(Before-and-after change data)
================================
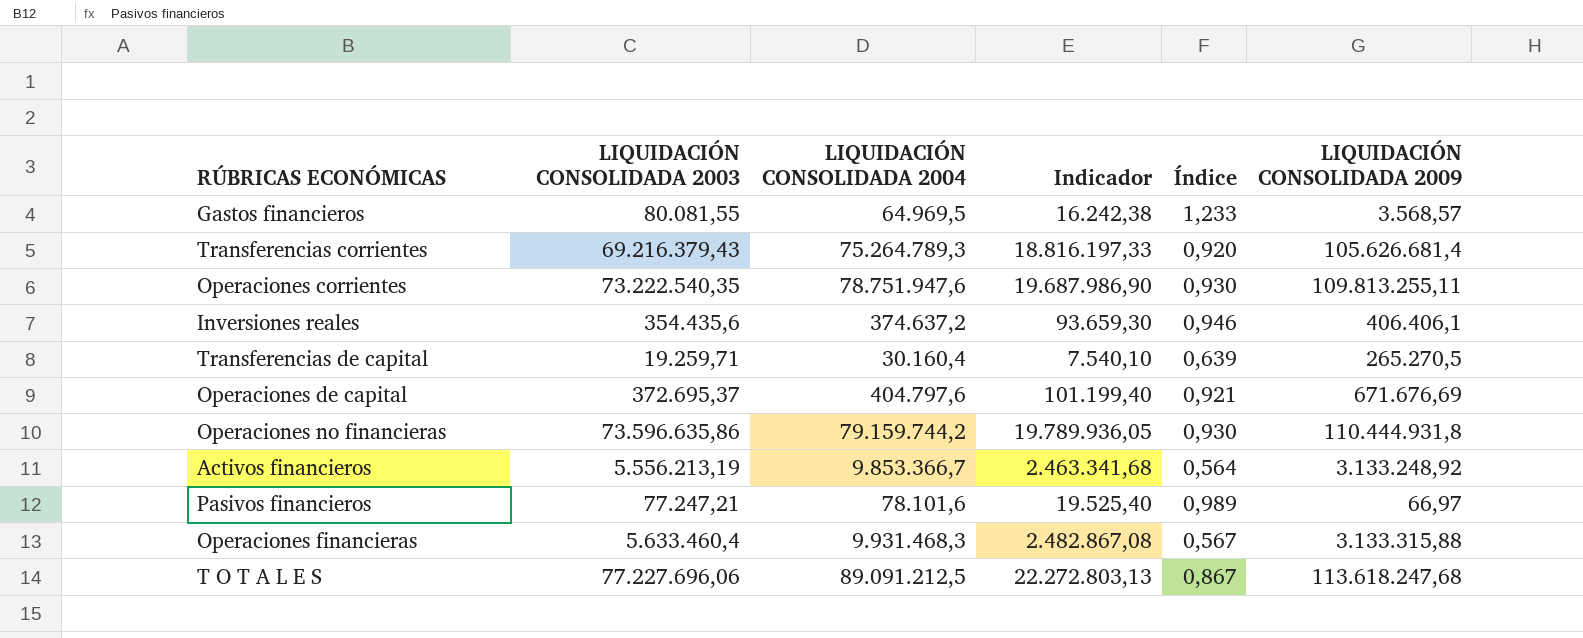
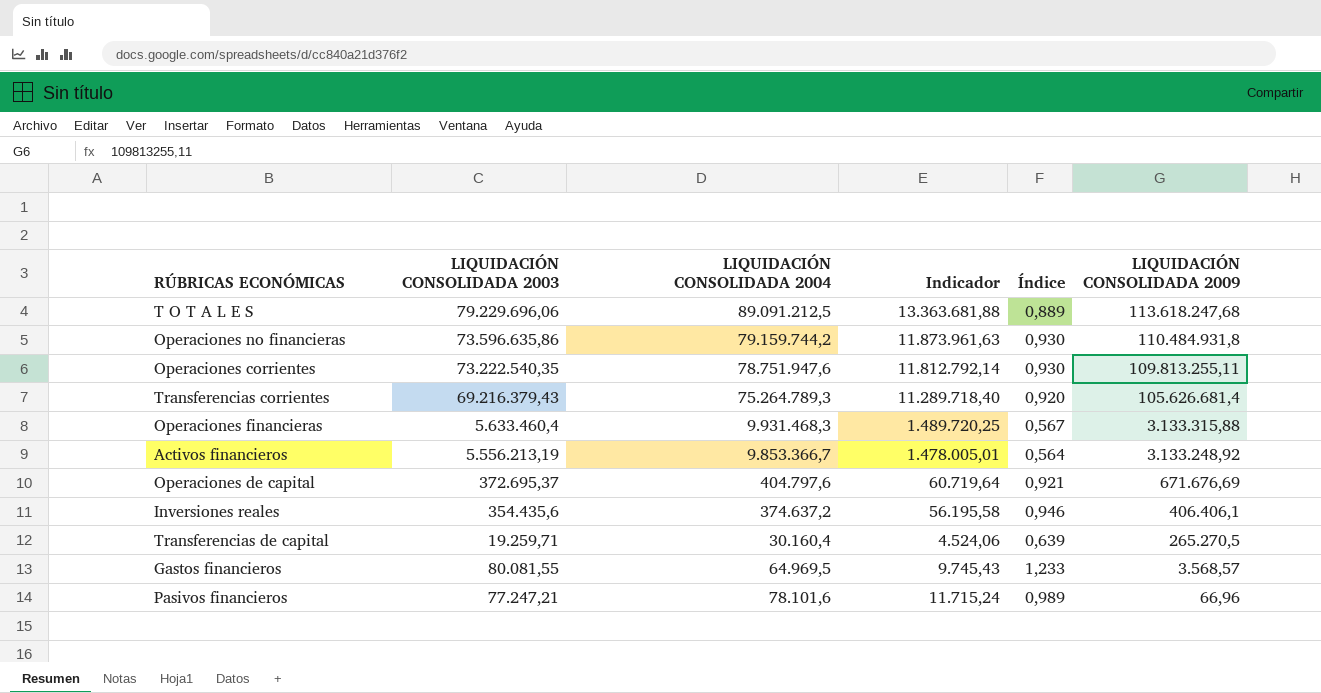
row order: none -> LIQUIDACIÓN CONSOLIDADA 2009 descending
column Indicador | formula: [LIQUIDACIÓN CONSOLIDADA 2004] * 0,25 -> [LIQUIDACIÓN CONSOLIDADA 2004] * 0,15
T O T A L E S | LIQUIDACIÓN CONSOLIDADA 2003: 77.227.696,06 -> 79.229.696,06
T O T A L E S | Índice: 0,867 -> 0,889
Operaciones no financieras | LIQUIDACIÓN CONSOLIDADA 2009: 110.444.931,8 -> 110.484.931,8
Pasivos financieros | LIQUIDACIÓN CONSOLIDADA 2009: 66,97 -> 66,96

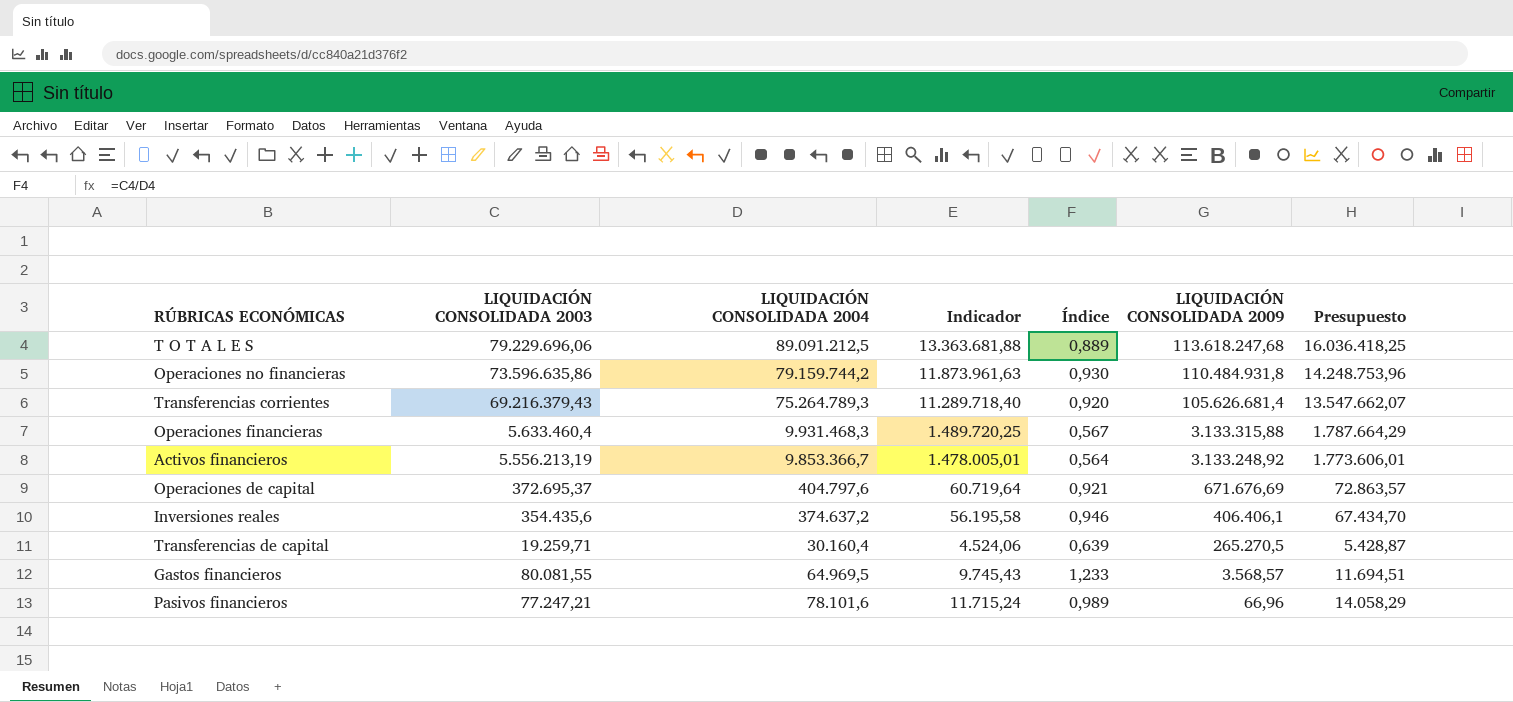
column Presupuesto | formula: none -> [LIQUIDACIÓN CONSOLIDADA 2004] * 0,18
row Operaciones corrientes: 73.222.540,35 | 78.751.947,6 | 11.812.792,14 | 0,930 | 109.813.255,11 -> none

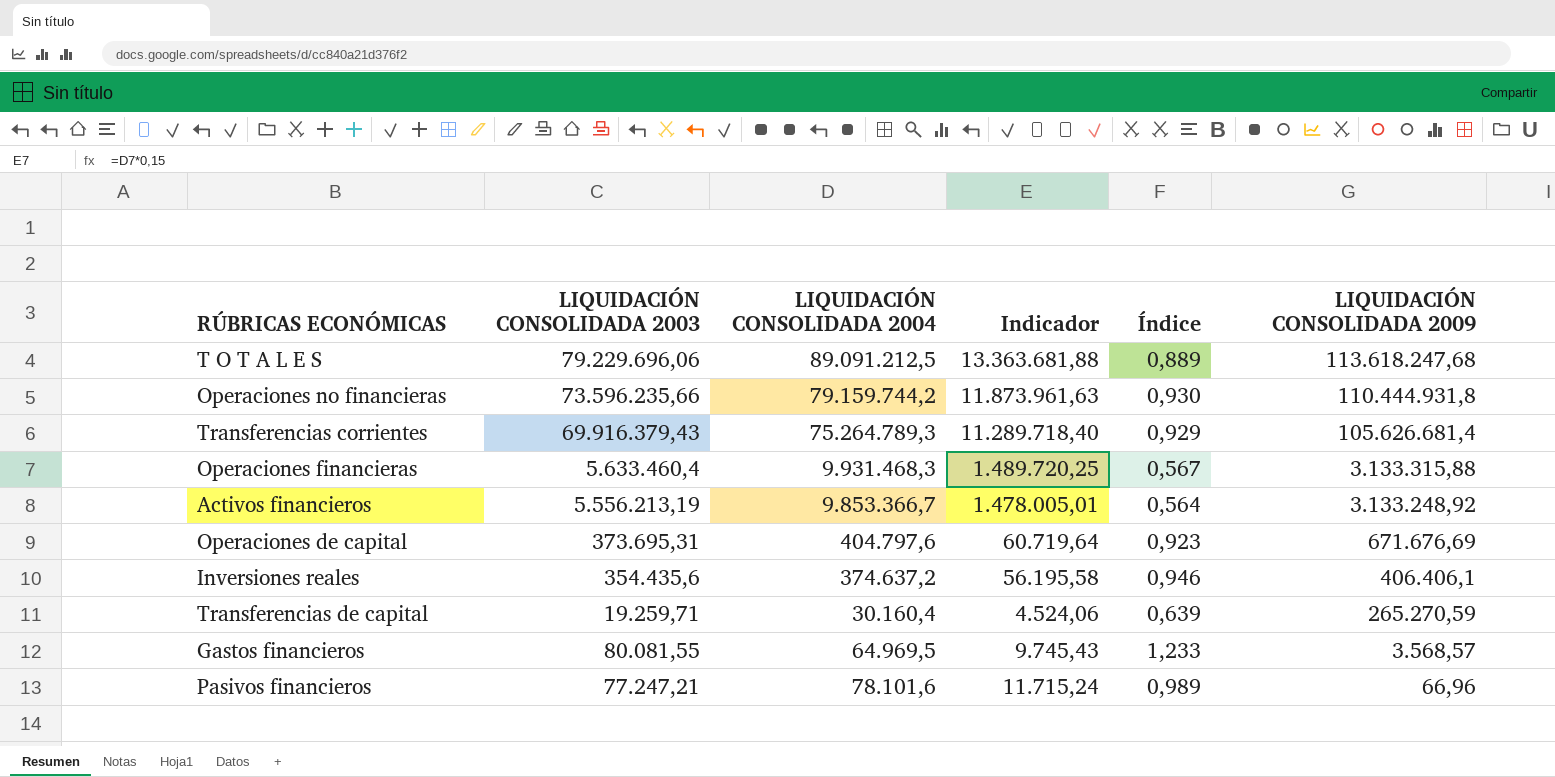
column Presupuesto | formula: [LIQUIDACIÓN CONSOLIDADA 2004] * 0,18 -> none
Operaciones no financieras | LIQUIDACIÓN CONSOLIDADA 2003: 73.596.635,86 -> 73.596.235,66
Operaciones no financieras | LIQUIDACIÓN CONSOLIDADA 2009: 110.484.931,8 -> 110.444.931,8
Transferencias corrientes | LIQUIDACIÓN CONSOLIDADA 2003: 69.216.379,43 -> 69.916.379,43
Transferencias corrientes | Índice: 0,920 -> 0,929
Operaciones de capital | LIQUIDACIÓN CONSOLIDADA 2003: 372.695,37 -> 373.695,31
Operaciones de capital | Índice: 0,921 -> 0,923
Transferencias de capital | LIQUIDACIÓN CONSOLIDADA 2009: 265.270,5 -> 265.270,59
================================
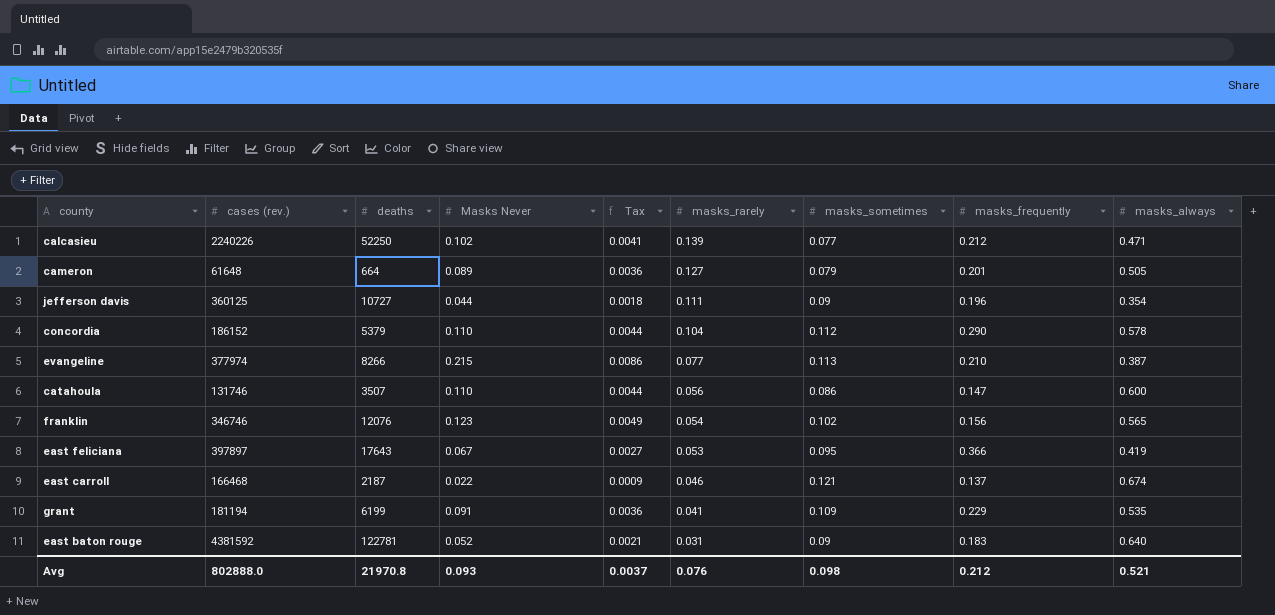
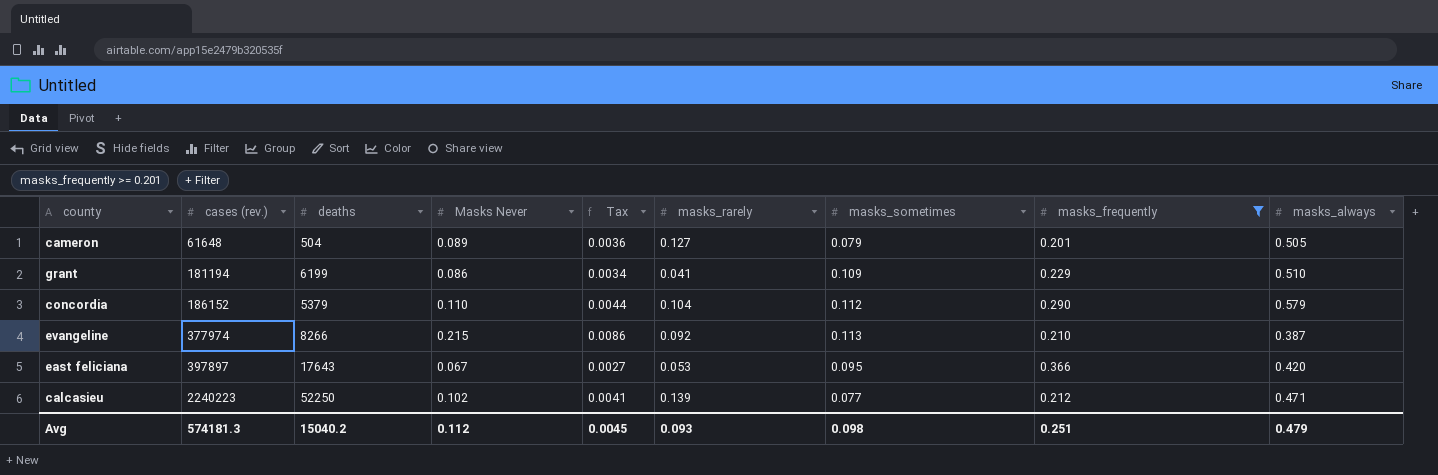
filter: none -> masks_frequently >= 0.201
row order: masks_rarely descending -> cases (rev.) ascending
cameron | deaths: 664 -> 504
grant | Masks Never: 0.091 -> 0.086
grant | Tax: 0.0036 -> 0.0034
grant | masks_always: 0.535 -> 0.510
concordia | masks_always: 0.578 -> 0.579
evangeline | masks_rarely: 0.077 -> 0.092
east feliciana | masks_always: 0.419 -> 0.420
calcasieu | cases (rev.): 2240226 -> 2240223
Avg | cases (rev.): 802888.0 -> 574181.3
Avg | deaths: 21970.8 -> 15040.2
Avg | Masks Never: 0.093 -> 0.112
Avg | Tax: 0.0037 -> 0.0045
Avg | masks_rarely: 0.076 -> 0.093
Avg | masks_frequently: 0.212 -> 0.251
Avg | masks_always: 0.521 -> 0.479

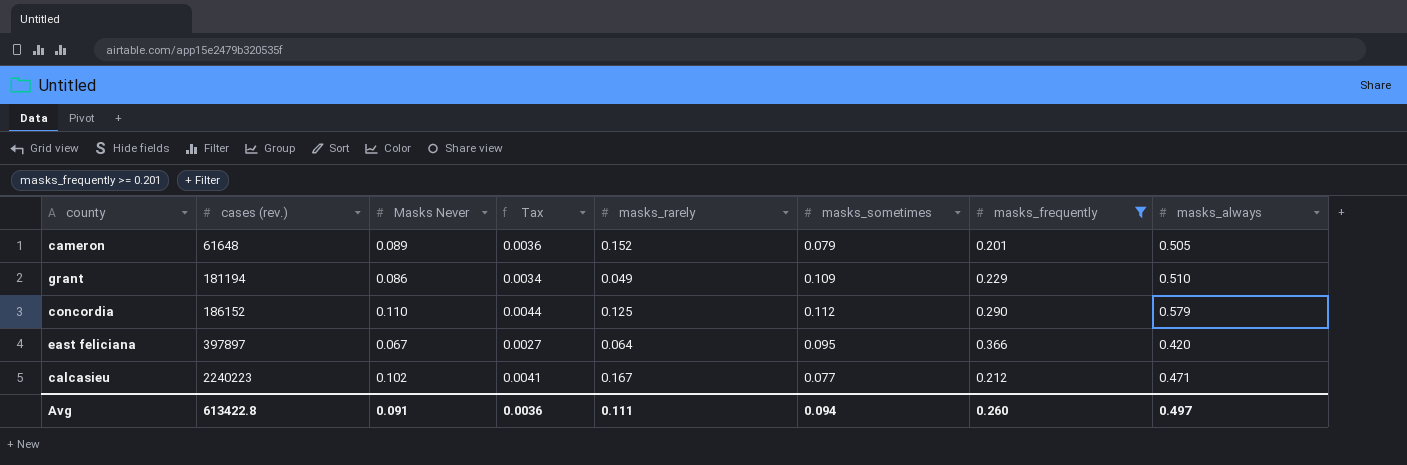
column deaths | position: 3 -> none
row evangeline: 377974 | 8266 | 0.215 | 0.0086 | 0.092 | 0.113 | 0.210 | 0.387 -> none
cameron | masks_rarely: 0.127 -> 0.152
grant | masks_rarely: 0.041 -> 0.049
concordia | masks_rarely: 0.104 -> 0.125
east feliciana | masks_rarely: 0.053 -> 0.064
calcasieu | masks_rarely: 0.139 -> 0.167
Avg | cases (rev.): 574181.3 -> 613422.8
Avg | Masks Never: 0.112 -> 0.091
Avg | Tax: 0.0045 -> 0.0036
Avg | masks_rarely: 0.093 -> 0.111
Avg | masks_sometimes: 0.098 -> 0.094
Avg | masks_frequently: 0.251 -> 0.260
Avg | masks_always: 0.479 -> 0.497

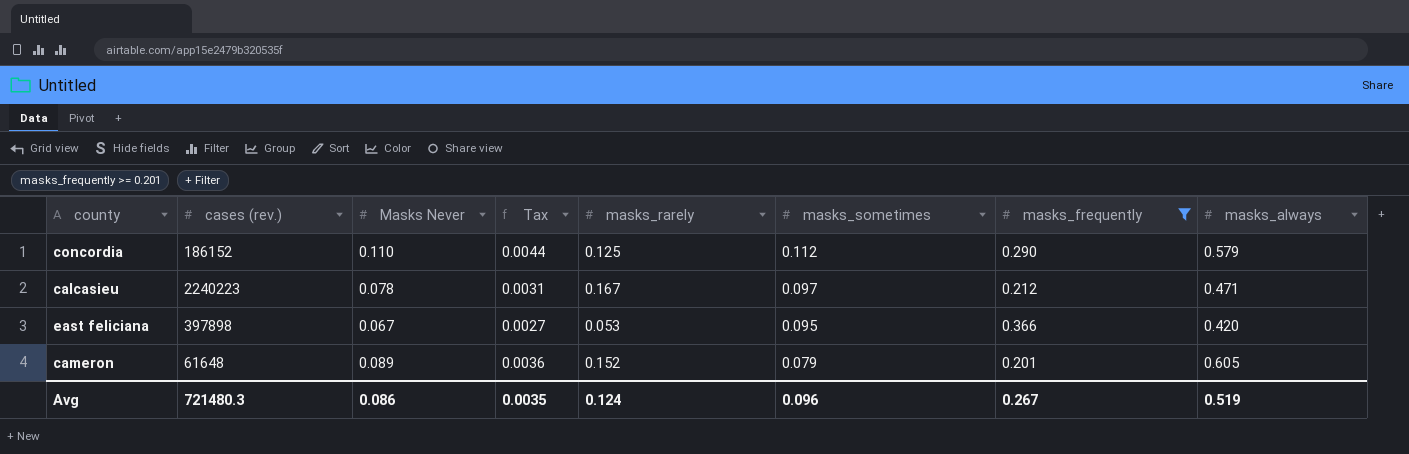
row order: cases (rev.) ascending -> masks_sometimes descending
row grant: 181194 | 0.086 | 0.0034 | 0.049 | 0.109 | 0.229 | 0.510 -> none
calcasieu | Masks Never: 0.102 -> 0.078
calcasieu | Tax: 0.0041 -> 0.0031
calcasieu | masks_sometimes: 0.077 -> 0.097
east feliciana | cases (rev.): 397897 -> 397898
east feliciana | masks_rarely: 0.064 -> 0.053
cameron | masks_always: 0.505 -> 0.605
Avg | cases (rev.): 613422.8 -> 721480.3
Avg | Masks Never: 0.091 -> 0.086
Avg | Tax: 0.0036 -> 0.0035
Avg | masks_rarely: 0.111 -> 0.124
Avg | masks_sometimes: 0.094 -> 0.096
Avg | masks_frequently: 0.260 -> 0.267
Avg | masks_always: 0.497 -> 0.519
================================
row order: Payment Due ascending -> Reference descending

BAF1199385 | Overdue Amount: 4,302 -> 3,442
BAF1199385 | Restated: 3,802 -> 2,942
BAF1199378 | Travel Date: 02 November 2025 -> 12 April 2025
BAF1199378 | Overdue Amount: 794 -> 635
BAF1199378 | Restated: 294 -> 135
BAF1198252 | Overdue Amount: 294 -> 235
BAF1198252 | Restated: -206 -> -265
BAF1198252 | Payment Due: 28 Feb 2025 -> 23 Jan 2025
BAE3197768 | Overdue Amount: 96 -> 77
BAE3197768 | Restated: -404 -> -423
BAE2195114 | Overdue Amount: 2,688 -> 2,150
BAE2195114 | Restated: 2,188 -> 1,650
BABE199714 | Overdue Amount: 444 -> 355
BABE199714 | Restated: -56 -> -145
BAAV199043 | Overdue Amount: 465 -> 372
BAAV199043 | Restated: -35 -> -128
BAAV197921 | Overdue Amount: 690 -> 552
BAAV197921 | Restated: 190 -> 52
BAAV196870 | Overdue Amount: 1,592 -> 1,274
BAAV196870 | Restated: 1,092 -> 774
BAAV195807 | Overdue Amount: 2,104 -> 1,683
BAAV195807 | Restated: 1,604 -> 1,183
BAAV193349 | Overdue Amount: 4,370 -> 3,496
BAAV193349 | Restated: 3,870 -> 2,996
================================
● PROBLEM DETAILS
Look through the entries for the string "east". Every line that has it belongs in the answer.

● SOLUTION FOR THIS PROBLEM
east feliciana | masks_always: 0.419 -> 0.420
east feliciana | masks_rarely: 0.053 -> 0.064
east feliciana | cases (rev.): 397897 -> 397898
east feliciana | masks_rarely: 0.064 -> 0.053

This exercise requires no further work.